General principle of MAPH. Test DNA is denatured and hybridised with a set of amplifiable probes, each recognising a unique region in the genome. After stringent washing to allow retention only of specifically bound probes, the bound probe fragments are amplified using a common primer pair and quantified, for example after polyacrylamide gel electrophoresis. Since an excess of probe is used, the amount of each probe recovered will be proportional to the copy number of the corresponding sequence in the test DNA.

Figure 2 illustrates the appearance of copy number determination in 10 human DNA samples using MAPH at 40 loci, including some (DMD and SNRPN) involved in pathological deletions (causing Duchenne muscular dystrophy and Prader–Willi/Angelman syndromes, respectively). After hybridisation to the immobilised genomic DNA samples and high stringency washing, specifically retained probes were amplified using the flanking primers. The Y-linked probes (SRY) are only detectable in tests using DNA from males, who also yield reduced signal from X-linked loci. After quantitative analysis (see below and Fig. 3), deletions of DMD (X-linked) or SNRPN (autosomal) previously characterised by standard analyses were correctly identified among these samples in a ‘blind’ test: individual 9 (male) has a complete deletion of exon 53 of the DMD gene (probe DMD in Fig. 2); individuals 2 and 7 are female carriers of a deletion of this exon, resulting in a reduction in the relative intensity of this band. Individuals 1 and 6 have heterozygous deletions of SNRPN, demonstrated by three different probes from this gene, two of which are in the enlarged part of Figure 2.

Figure 2.

Figure 2

Gel analysis of recovered probes from analysis of DNA from 10 individuals examined using a mix of 40 probes from human loci, of which 13 are shown in the enlarged region. The chromosome or locus of origin for each probe is shown on the right. Arrows mark deleted bands (see also Fig. 3): individual 9 is a male with a complete deletion of exon 53 of DMD, and heterozygous deletions of this region of DMD can be seen in females 2 and 7 as reductions in the intensity relative to the adjacent Xp22 probe. Individuals 1 and 6 have heterozygous deletions of SNRPN.

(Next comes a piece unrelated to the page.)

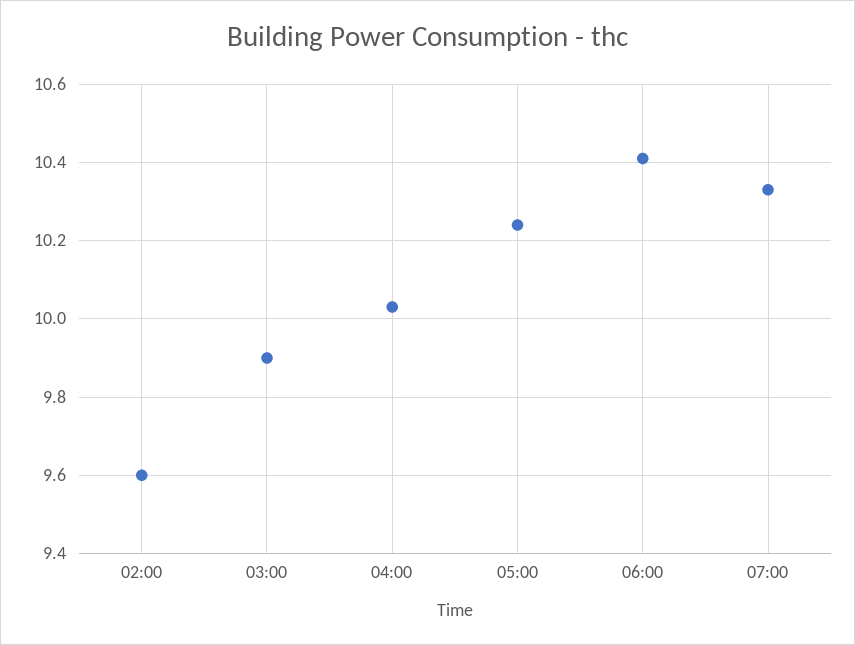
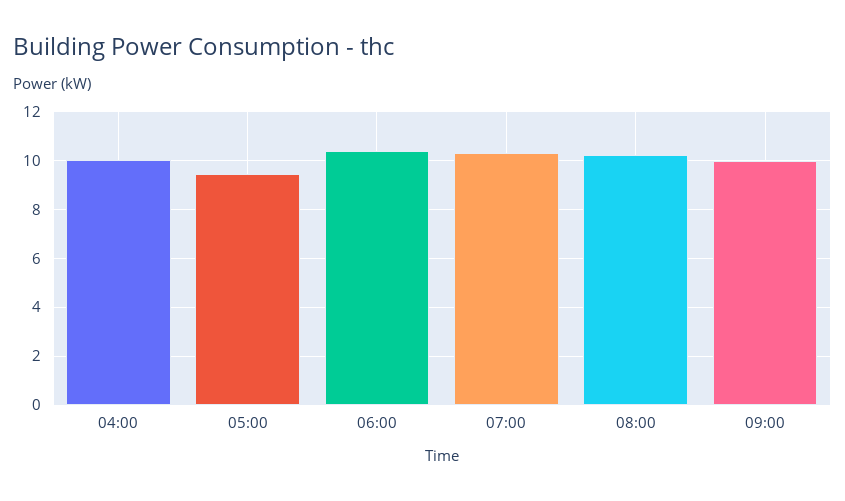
02:00: 9.6 -> none
03:00: 9.9 -> none
05:00: 10.25 -> 9.5
08:00: none -> 10.25
09:00: none -> 10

Quantitative analysis of these data was performed by combining the results from these 10 samples with results from two further control samples, as well as results for these same 12 samples from a second experiment. Different probes give different signal intensities, and different samples yield different total signals. The intensity of each band was therefore compared with the nearest two autosomal bands, and the mean value of this ratio for any one probe across all samples was set to a value of 1.0 (with appropriate weighting for sex-linked bands; see also Materials and Methods). This procedure gives a ‘normalised ratio’ which can be used as an index of the relative intensity of a given band in a given sample. The distributions of these normalised ratios are shown in Figure 3, and the summary statistics given in Table 1.

Table 1. Summary statistics from two experiments (A and B), each of which examined copy number in the same 12 DNA samples using 40 probes.

Probe type Sample Experiment Mean ± SD No. of bands scored
Autosomal Control A 1 ± 0.10 330
B 1 ± 0.13 342
X-linked (female) Control A 1.00 ± 0.10 48
B 1.01 ± 0.11 43
X-linked (male) Control A 0.499 ± 0.045 69
B 0.496 ± 0.072 62
Combined data
All ‘diploid’ (autosomal + X-linked female) (A+B) 1 ± 0.114 763
All ‘haploid’ (X-linked male + deletions) (A+B) 0.497 ± 0.062 147
Inter-assay variation A versus B 0.060 (pairwise SD) (468)

| Incorrect calls (using a threshold ratio of 0.75) | Predicted | Observed | | | | ------------------------------------------------- | --------- | ------------ | | | | False positive | 1.4% | 0.9% (7/763) | | | | False negative | 0.03% | 0% (0/147) | | |

Relatively few pathological changes are detected in this study, but the larger scale detection of heterozygous deletions can be modelled by comparing the distribution of values from loci present at two copies (‘diploid’ in Table 1) with values from loci present at one copy (‘haploid’). The combined data sets each approximate well to a normal distribution, and if a threshold ratio of 0.75 is used, the probability that a false positive call will be made (i.e. that an undeleted locus will yield a ratio <0.75) is about 0.014, and that a false negative call will be made (i.e. that a deleted locus will give a value >0.75) is about 0.0003. These predicted frequencies are consistent with the observed frequencies (Table 1).

The availability of data from two experiments using the same samples and the same probes allowed assessment of inter-assay variation by pairwise comparison of the corresponding data points. While the intra-assay comparisons generally produced standard deviations of ~10% of the means, the overall standard deviation from 468 pairwise comparisons was about 0.06 (Table 1).

DISCUSSION

We have used the observation that amplifiable probes can be recovered quantitatively after hybridisation to develop a format in which copy number was assessed at 40 loci in a single experiment. With the ultimate aim of a genome-wide survey of copy number, how might this approach be extended?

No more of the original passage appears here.